How UAW contracts changed with new Ford, GM and Stellantis deals

 The United Automobile Workers union has reached a tentative agreement with General Motors, Ford Motor, and Stellantis, the parent company of Ram, Chrysler, and Jeep. This agreement is expected to end the union's six-week strike against these major Detroit automakers. Here are the key details:

1. Pay Increase: The agreements include a 25 percent pay increase over the next four and a half years for workers at all three automakers. Additionally, there is a provision for a cost-of-living adjustment to ensure that inflation doesn't erode the wage gains.

2. Ford Specifics: At Ford, the starting wage would see a 68 percent increase, while the top rate would rise by 33 percent to over $42 per hour from $32. The tiered wage system, which paid newer workers less than seasoned workers, has been eliminated at two plants.

3. Benefits: Temporary workers will see a 150 percent pay increase over the agreement's duration. Retirement benefits will also be enhanced for current retirees, members with pensions, and members with 401(k) plans.

4. Ratification Process: The agreements are awaiting approval by the councils for Stellantis and General Motors, while Ford's council has already approved the tentative contract.
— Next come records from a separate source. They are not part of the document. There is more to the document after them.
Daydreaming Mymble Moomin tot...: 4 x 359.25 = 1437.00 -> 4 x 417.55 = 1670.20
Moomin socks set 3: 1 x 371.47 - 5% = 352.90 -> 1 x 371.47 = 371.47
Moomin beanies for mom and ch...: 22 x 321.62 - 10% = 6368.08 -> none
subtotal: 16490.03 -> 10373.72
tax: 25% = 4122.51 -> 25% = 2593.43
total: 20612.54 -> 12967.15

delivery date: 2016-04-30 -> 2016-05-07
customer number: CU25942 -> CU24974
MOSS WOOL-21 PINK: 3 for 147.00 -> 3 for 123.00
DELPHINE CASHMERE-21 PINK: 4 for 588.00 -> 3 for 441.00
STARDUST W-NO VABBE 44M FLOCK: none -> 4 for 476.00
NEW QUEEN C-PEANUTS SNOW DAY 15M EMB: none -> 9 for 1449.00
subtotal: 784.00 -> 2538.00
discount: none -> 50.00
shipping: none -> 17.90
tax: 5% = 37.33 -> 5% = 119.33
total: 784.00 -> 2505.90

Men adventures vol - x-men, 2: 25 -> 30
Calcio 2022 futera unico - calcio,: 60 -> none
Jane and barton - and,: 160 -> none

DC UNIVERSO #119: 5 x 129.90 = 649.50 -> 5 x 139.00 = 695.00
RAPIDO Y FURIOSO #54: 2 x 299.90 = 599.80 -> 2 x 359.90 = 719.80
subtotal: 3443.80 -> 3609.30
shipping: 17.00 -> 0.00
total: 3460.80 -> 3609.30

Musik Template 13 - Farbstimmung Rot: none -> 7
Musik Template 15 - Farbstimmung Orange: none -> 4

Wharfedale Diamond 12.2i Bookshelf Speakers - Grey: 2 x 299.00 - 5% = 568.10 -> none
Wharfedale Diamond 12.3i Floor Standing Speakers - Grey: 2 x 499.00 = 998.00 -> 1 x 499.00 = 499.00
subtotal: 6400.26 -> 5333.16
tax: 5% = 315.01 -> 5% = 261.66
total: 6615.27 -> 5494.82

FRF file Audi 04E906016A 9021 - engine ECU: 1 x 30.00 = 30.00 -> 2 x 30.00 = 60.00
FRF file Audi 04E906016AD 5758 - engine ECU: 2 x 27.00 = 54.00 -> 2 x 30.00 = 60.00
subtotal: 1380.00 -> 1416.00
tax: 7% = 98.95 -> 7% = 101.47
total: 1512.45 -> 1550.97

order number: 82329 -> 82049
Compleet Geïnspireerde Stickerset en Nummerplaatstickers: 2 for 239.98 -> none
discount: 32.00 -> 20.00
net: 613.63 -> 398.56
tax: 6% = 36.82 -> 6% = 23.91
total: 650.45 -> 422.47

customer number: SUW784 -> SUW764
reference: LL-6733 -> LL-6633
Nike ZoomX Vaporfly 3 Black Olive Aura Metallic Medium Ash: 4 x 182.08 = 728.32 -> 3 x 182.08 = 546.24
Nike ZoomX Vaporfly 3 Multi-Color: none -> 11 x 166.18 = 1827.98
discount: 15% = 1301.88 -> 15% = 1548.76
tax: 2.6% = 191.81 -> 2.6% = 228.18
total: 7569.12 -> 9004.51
Once approved, a majority of union members at each automaker need to ratify the agreements. Previously, it took nine days for workers to ratify the agreement that ended the 2019 strike against General Motors.

5. Return to Work: Striking workers at all three automakers have started to return to work or will do so soon while the agreements undergo ratification.

6. Inclusion of Battery Plants: G.M.'s battery plants, owned through a joint venture, will be covered by the national labor contract reached between the U.A.W. and the company. The agreement with Ford also facilitates the inclusion of workers at the company's battery plants in the U.A.W.

7. Organizing Efforts: U.A.W. President Shawn Fain aims to organize workers at Tesla's car and battery plants, as well as those owned by foreign automakers like Toyota, Honda, and BMW. The U.A.W. has not organized any major automaker plants in the South but represents workers at facilities for heavy truck manufacturers. Ford and G.M. also own auto plants in Kentucky, Tennessee, and Texas where the U.A.W. has a presence.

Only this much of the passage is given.